(Beginning of Input material)
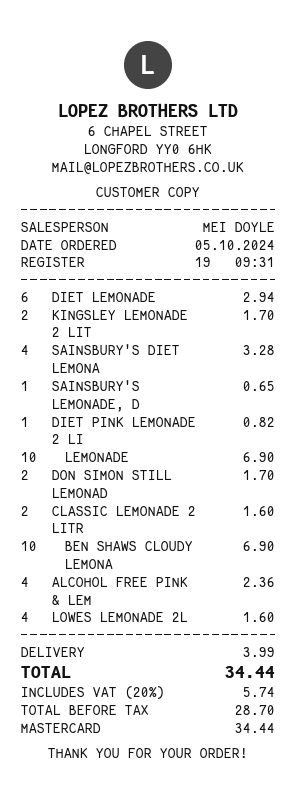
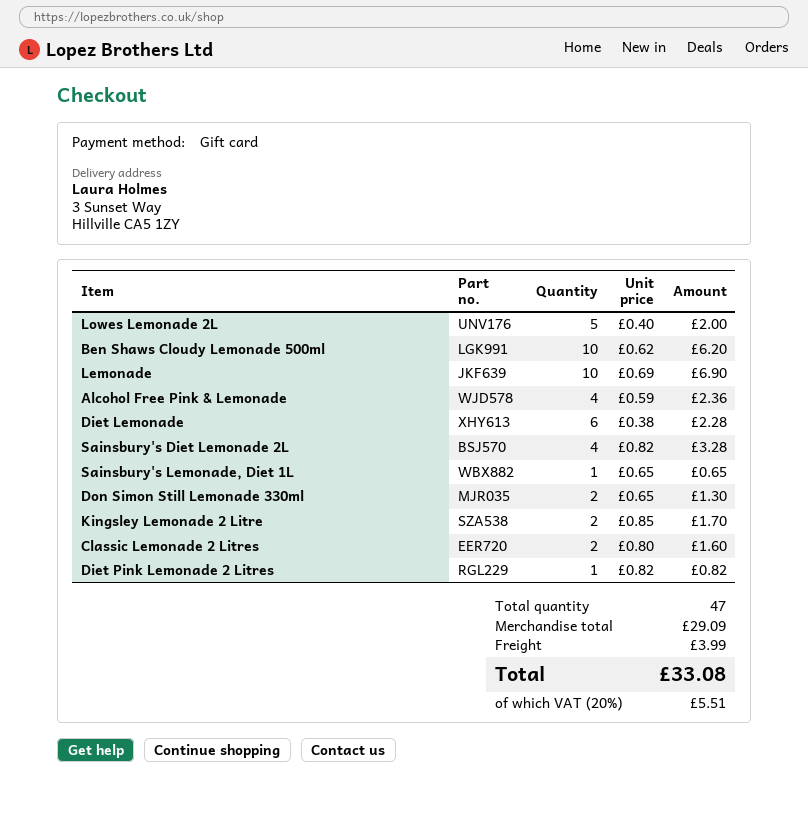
payment method: Mastercard -> gift card
DIET LEMONADE: 6 for 2.94 -> 6 for 2.28
DON SIMON STILL LEMONAD: 2 for 1.70 -> 2 for 1.30
BEN SHAWS CLOUDY LEMONA: 10 for 6.90 -> 10 for 6.20
LOWES LEMONADE 2L: 4 for 1.60 -> 5 for 2.00
tax: 20% = 5.74 -> 20% = 5.51
total: 34.44 -> 33.08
(End of Input material)
**Try it**: Please give a word-for-word repetition of the lines from the one containing "LOWES LEMONADE 2L: 4 for 1.60 -> 5 for 2.00" through the last line of the data above, including both, and nothing besides.

**Task result**:
LOWES LEMONADE 2L: 4 for 1.60 -> 5 for 2.00
tax: 20% = 5.74 -> 20% = 5.51
total: 34.44 -> 33.08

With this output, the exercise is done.